The Chinese language has become more popular worldwide with the rapid increase in the number of Confucius Institutes, Education Minister Zhou Ji said on Wednesday.
As of this month, 249 Confucius Institutes and 56 Confucius classrooms have been established in 78 countries, Zhou, who is also vice-president of the council of the Beijing-based Confucius Institute Headquarters, told the ongoing 3rd Confucius Institute Conference.
The Confucius Institute Headquarters was officially established in Beijing, April 9 2007.
The non-profit institute, named after ancient China's influential philosopher Confucius, was established by China in 2004 as a tool to help non-native speakers to learn Chinese.
Confucius Institutes worldwide have held 6,000 classes with more than 120,000 registered learners and organized 2,000 cultural activities with 1.2 million people attending, according to Zhou.
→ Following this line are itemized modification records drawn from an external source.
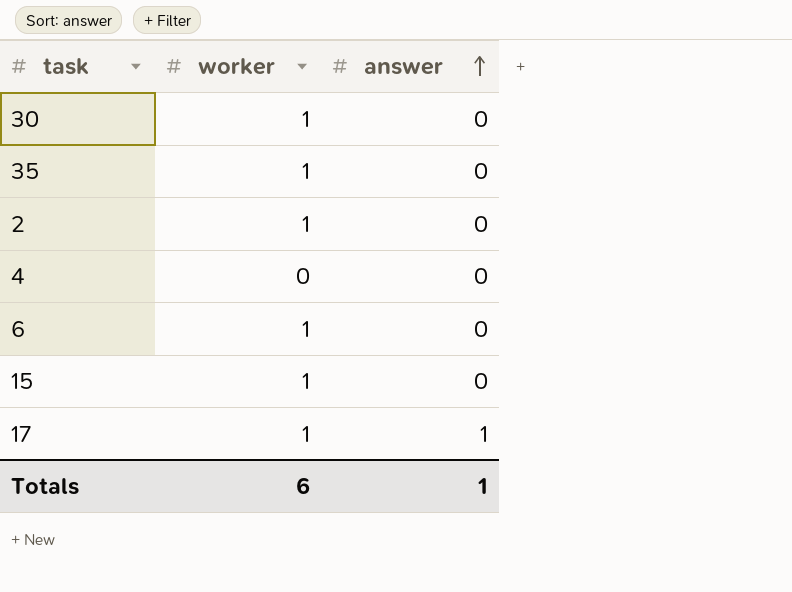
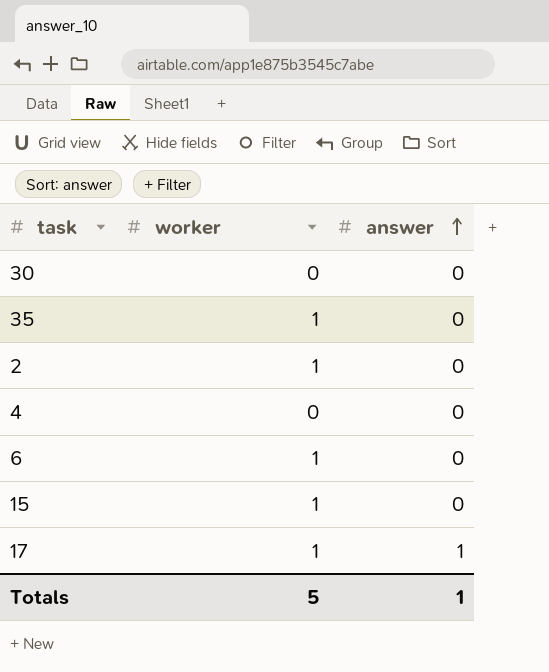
30 | worker: 1 -> 0
Totals | worker: 6 -> 5

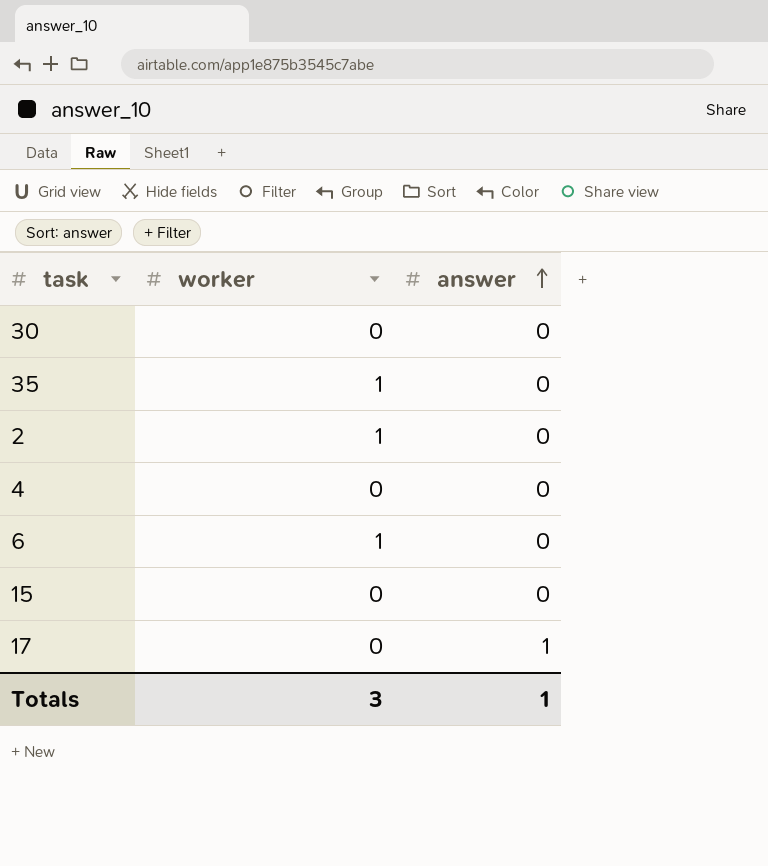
15 | worker: 1 -> 0
17 | worker: 1 -> 0
Totals | worker: 5 -> 3

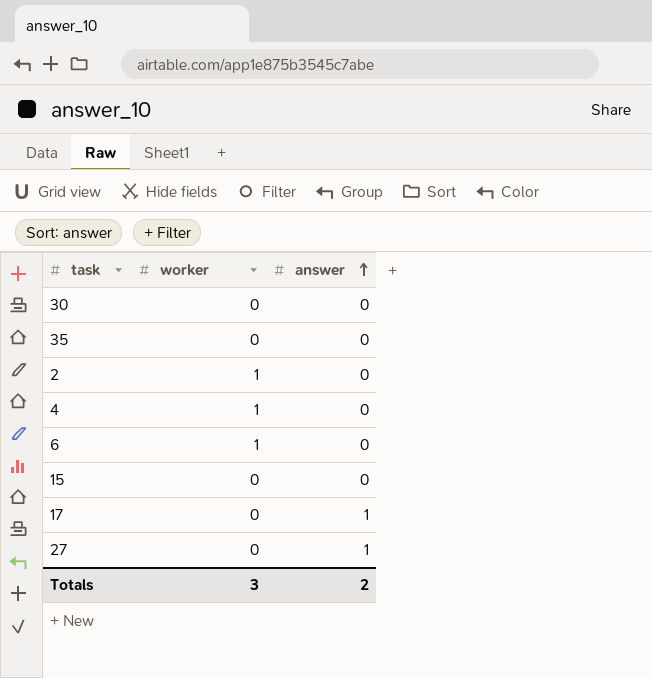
35 | worker: 1 -> 0
4 | worker: 0 -> 1
row 27: none -> 0 | 1
Totals | answer: 1 -> 2

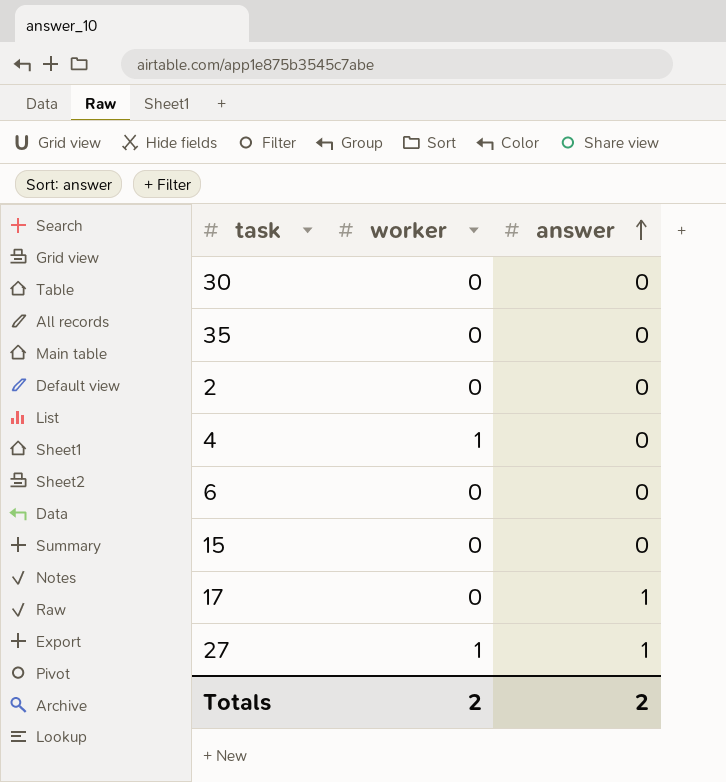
2 | worker: 1 -> 0
6 | worker: 1 -> 0
27 | worker: 0 -> 1
Totals | worker: 3 -> 2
"The Chinese language has become more attractive, as the enrollment of the Confucius Institute in our school doubled that of last year," said Matti J. Tikkanen, vice-chancellor of the University of Helsinki in Finland.
The University of Helsinki started Chinese teaching in 1974 and opened Finland's first Confucius Institute in 2007. Three Chinese and two Finnish teachers are co-chairing the institute.
"The remarkable achievement of China since its opening-up has drawn the whole world's attention, and the surging demand for Chinese learning has reflected that," Tikkanen said.
Ou Keping, chairman of Chongqing University in southwest China, said he had also witnessed surging demand from foreign universities. Sponsoring two Confucius Institutes in Thailand and Italy, staff of his university have been busy improving their language-teaching ability.
"What people want to know is more than the Chinese language," Ou said, adding the local opera of Sichuan Province has also been promoted and warmly welcomed by the Italian people via the Confucius Institute.
Liu Chuansheng, chairwoman of the Council of Beijing Normal University, believed that the Confucius Institute, although at its very beginning, would help boost the development of multi-cultural and internationalized higher education.
"The Confucius Institute has set such a good example for language promotion that many countries want to copy" the model, said John Taplin, vice-chancellor of the University of Adelaide in Australia.
The Confucius Institute has not only pushed forward academic research in his school but also helped attract language resources from other countries, he said.
The "Confucius Institute really played a role as a bridge," said Gary Sigley, director of the Confucius Institute at the University of Western Australia.
By promoting Chinese language and culture courses, the Confucius Institute at the University of Western Australia set up a network dubbed as "Friends of the Confucius Institute".
"From this network, we may get to know more clearly what kind of courses are welcomed by which group of people, so that we can better arrange the courses and attract more learners," Sigley said.
With the help of this network, the University of Western Australia also set up a Confucius Institute Foundation through which the local community organized financial support for poor students in southwest China's Yunnan Province.
Despite its achievements, the Confucius Institute has also encountered difficulties in developing further.
"Compiling teaching material for people speaking different mother tongues should be on the top of the agenda," Zhang Guoyou, vice-president of Peking University, said.
Peking University has joined with nine foreign counterparts to build Confucius Institutes since 2006.
Boniface Egboka, vice-president of the Nnamdi Azikiwe University of Nigeria, hoped that government departments and schools on both sides would strengthen cooperation and give more scholarships to exchange students.
Zhou, at the latest conference, announced the establishment of Confucius Institute scholarships for 3,000 people next year. Foreign teachers who teach Chinese and excellent Chinese learners will have the opportunity to study in China.
So far, about 40 million Chinese learners are native speakers of other languages.
About 500 heads of the institutes, presidents of universities where Confucius Institutes are located, and members of the Confucius Institute Headquarter's executive council, were in Beijing for the congress.